> What to work on:
From the line with "[15,66,407,235] Gold Bridge" through the line with "[19,226,451,305] У різних", inclusive, return each line of the data below exactly and leave the rest out.

Collection entries
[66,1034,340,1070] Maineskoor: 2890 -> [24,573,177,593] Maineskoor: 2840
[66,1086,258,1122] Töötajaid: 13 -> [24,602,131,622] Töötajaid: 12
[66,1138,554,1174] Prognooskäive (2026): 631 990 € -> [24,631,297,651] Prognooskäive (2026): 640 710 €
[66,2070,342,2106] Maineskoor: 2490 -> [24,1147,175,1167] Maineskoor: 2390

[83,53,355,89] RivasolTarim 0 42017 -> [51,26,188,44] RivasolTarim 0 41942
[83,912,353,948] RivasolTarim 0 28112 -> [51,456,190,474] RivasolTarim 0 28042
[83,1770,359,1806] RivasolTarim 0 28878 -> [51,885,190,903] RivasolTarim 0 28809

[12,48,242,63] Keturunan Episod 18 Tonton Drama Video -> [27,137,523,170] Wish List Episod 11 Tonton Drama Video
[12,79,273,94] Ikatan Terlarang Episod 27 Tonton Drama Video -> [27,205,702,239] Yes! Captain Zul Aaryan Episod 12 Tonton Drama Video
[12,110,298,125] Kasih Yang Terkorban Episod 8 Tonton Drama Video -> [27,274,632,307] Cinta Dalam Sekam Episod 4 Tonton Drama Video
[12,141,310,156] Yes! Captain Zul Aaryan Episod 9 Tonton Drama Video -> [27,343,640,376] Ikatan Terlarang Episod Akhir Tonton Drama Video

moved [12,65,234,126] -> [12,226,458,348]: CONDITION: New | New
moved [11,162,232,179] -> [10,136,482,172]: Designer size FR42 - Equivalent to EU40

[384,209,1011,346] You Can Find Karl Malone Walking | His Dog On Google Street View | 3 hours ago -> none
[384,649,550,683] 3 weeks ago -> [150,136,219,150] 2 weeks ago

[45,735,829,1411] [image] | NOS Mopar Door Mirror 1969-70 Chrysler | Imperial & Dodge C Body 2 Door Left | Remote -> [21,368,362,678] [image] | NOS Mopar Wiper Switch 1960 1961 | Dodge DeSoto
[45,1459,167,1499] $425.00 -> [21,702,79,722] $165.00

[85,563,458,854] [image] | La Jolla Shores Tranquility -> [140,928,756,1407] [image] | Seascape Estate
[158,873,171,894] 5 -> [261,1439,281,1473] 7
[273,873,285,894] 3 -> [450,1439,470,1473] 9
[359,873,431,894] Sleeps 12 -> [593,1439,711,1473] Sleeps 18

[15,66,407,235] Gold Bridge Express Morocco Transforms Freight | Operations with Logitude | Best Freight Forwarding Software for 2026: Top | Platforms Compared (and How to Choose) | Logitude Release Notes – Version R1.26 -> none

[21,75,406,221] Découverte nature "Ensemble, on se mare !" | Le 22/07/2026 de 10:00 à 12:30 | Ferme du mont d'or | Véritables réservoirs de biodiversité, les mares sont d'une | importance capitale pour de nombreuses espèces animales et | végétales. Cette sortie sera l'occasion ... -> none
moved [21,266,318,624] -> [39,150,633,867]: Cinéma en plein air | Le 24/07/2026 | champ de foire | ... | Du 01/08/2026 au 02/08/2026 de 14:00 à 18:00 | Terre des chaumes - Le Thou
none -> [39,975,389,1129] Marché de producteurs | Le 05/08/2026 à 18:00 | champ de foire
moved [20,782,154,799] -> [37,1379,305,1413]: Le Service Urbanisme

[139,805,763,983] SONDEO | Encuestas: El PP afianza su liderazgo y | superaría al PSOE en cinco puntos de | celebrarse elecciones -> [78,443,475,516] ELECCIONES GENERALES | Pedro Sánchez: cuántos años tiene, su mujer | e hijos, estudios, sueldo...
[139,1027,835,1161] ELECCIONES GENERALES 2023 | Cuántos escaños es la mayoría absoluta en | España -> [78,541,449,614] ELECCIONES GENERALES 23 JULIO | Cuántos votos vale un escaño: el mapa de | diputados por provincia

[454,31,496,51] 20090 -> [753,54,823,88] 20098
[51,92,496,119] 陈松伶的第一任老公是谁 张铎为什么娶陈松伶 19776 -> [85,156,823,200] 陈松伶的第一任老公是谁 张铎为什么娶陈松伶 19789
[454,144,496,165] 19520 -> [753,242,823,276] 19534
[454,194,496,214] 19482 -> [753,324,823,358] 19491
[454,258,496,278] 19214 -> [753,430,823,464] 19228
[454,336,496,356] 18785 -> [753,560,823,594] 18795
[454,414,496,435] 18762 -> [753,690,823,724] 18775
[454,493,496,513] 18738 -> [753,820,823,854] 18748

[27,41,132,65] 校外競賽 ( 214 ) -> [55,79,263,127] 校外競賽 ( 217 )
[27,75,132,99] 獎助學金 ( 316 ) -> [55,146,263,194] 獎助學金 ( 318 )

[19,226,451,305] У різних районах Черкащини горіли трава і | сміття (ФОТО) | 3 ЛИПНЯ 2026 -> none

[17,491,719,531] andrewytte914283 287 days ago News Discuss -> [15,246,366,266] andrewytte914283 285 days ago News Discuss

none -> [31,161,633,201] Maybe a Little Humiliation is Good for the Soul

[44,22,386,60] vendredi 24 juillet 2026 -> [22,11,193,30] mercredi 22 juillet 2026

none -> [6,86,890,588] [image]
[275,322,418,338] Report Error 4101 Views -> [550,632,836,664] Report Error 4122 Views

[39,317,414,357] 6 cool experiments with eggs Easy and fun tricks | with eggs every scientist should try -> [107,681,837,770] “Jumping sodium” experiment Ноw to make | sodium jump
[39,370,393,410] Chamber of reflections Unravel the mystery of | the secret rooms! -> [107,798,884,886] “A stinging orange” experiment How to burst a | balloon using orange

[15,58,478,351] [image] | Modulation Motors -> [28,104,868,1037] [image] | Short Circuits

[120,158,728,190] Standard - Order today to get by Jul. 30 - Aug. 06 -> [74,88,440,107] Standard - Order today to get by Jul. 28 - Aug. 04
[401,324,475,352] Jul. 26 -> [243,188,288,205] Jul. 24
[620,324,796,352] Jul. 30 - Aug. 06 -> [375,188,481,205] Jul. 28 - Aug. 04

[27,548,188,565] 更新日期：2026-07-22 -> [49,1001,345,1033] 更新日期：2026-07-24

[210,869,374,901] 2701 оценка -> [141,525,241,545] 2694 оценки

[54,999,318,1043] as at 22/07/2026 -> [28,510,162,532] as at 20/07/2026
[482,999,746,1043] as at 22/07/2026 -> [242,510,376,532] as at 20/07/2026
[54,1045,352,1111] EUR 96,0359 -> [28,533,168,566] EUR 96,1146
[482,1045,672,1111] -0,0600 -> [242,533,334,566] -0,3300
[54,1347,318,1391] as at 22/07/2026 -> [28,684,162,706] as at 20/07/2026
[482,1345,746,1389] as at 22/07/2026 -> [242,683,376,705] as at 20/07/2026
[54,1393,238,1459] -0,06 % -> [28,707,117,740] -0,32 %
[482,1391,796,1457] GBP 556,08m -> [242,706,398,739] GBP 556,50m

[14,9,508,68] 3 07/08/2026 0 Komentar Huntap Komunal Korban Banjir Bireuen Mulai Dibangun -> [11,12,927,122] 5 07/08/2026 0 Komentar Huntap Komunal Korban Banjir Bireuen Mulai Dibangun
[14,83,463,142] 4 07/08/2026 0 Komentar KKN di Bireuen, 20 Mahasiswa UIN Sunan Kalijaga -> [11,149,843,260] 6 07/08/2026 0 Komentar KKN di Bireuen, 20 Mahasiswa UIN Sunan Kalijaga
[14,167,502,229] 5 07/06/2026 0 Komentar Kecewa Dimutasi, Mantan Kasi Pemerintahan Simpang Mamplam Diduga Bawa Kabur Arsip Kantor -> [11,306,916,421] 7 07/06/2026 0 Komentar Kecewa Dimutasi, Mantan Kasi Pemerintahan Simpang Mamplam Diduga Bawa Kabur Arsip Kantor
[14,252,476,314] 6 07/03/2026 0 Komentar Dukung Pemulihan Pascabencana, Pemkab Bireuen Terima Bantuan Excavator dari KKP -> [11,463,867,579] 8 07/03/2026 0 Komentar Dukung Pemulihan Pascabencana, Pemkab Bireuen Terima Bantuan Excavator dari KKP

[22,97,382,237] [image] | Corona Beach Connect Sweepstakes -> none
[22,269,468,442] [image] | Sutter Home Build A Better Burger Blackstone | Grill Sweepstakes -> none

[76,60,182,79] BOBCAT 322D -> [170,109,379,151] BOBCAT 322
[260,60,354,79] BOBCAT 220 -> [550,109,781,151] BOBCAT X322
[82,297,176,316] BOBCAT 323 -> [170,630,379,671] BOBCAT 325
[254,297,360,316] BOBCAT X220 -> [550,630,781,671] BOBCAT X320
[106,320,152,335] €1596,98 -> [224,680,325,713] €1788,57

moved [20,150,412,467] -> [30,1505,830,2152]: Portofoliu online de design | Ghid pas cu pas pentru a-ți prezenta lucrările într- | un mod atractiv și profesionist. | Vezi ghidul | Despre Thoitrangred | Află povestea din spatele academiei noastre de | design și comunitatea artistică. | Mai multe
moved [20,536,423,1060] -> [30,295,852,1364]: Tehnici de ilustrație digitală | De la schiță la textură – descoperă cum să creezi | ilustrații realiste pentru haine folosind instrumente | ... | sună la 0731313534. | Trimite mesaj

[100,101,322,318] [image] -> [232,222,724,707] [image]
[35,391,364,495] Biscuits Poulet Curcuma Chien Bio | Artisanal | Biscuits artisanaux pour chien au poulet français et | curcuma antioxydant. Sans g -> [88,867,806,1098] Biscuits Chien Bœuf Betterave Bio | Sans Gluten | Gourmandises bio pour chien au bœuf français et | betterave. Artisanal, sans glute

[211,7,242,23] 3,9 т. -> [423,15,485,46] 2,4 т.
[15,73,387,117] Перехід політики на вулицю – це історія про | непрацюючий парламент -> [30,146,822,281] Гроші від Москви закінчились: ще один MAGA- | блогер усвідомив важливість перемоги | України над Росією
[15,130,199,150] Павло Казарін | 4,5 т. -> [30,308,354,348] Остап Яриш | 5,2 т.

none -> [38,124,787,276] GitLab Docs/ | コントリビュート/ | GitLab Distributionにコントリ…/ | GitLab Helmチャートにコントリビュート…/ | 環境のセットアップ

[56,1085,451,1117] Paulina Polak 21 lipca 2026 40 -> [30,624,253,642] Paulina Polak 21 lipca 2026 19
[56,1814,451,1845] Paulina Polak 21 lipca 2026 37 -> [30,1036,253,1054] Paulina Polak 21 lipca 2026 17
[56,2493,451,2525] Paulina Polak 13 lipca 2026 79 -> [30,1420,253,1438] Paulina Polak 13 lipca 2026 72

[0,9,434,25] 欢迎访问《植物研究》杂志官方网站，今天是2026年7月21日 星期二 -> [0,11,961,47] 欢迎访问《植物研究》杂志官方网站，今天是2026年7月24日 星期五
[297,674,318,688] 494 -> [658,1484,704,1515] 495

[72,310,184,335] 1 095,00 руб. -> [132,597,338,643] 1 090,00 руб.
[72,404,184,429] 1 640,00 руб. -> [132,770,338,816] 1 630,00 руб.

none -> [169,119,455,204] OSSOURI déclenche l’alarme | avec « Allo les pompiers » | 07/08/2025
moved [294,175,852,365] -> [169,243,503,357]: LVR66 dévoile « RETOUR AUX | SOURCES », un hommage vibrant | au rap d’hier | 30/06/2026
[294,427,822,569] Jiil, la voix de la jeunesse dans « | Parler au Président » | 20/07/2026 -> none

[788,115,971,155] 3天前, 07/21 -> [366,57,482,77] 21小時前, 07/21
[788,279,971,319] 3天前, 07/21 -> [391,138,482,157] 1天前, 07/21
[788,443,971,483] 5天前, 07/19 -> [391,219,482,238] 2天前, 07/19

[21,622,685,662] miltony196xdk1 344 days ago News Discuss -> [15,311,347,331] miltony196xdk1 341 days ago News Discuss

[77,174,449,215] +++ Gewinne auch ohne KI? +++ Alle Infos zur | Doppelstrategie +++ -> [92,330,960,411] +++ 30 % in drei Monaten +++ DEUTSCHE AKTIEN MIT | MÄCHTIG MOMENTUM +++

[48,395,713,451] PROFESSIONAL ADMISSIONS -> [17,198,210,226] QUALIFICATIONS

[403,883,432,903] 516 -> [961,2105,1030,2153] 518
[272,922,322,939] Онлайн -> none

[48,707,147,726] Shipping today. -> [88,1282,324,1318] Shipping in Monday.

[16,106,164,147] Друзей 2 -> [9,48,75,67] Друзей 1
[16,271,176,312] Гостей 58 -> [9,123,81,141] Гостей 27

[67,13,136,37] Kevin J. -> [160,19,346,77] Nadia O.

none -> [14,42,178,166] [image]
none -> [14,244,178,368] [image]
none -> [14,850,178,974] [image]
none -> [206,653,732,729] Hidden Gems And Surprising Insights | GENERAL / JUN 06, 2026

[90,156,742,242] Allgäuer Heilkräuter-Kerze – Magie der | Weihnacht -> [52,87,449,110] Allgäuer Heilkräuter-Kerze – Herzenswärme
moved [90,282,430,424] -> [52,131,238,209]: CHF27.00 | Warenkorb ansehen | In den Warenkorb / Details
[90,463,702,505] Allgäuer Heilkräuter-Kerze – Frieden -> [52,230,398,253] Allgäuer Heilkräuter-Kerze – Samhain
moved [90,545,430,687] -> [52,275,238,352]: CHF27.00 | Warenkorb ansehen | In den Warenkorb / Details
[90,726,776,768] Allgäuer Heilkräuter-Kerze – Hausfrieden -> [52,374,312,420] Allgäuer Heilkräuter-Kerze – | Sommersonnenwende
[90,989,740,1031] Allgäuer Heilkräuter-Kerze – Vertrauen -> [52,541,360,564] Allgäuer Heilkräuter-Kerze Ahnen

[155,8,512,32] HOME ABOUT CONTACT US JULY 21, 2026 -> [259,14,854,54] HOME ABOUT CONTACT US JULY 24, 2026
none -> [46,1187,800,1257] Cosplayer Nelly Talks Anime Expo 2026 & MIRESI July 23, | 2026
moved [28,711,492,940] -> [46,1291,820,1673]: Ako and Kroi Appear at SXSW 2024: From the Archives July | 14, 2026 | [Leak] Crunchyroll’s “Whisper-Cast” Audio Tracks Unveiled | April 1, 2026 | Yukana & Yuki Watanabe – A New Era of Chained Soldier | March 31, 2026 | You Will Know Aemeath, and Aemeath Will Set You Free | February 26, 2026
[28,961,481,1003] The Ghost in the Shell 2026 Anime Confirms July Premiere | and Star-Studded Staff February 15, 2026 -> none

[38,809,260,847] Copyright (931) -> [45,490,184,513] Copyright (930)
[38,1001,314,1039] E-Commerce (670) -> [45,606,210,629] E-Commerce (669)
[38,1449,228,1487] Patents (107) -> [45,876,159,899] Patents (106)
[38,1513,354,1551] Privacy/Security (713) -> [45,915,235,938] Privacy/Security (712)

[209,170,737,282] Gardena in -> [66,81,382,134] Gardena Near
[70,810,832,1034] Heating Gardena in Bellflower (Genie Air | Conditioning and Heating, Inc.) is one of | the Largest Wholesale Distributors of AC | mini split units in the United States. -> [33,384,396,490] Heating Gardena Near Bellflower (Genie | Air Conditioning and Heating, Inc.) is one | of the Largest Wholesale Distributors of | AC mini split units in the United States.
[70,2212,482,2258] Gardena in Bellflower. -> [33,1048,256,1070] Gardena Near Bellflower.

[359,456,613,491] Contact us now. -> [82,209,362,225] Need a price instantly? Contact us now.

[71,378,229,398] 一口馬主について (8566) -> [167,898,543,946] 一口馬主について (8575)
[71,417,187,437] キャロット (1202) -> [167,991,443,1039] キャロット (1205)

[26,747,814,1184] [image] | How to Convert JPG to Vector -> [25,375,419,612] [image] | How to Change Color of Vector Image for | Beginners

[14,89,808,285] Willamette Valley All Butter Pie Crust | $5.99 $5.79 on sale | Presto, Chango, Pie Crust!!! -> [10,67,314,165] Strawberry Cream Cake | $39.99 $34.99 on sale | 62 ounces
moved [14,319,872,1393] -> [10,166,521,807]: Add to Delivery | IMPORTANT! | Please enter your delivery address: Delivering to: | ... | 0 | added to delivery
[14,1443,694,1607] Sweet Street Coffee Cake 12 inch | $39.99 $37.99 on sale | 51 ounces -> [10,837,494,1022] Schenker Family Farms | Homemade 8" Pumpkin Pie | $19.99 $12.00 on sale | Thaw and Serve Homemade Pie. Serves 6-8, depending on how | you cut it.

> Output of the exercise:
[15,66,407,235] Gold Bridge Express Morocco Transforms Freight | Operations with Logitude | Best Freight Forwarding Software for 2026: Top | Platforms Compared (and How to Choose) | Logitude Release Notes – Version R1.26 -> none

[21,75,406,221] Découverte nature "Ensemble, on se mare !" | Le 22/07/2026 de 10:00 à 12:30 | Ferme du mont d'or | Véritables réservoirs de biodiversité, les mares sont d'une | importance capitale pour de nombreuses espèces animales et | végétales. Cette sortie sera l'occasion ... -> none
moved [21,266,318,624] -> [39,150,633,867]: Cinéma en plein air | Le 24/07/2026 | champ de foire | ... | Du 01/08/2026 au 02/08/2026 de 14:00 à 18:00 | Terre des chaumes - Le Thou
none -> [39,975,389,1129] Marché de producteurs | Le 05/08/2026 à 18:00 | champ de foire
moved [20,782,154,799] -> [37,1379,305,1413]: Le Service Urbanisme

[139,805,763,983] SONDEO | Encuestas: El PP afianza su liderazgo y | superaría al PSOE en cinco puntos de | celebrarse elecciones -> [78,443,475,516] ELECCIONES GENERALES | Pedro Sánchez: cuántos años tiene, su mujer | e hijos, estudios, sueldo...
[139,1027,835,1161] ELECCIONES GENERALES 2023 | Cuántos escaños es la mayoría absoluta en | España -> [78,541,449,614] ELECCIONES GENERALES 23 JULIO | Cuántos votos vale un escaño: el mapa de | diputados por provincia

[454,31,496,51] 20090 -> [753,54,823,88] 20098
[51,92,496,119] 陈松伶的第一任老公是谁 张铎为什么娶陈松伶 19776 -> [85,156,823,200] 陈松伶的第一任老公是谁 张铎为什么娶陈松伶 19789
[454,144,496,165] 19520 -> [753,242,823,276] 19534
[454,194,496,214] 19482 -> [753,324,823,358] 19491
[454,258,496,278] 19214 -> [753,430,823,464] 19228
[454,336,496,356] 18785 -> [753,560,823,594] 18795
[454,414,496,435] 18762 -> [753,690,823,724] 18775
[454,493,496,513] 18738 -> [753,820,823,854] 18748

[27,41,132,65] 校外競賽 ( 214 ) -> [55,79,263,127] 校外競賽 ( 217 )
[27,75,132,99] 獎助學金 ( 316 ) -> [55,146,263,194] 獎助學金 ( 318 )

[19,226,451,305] У різних районах Черкащини горіли трава і | сміття (ФОТО) | 3 ЛИПНЯ 2026 -> none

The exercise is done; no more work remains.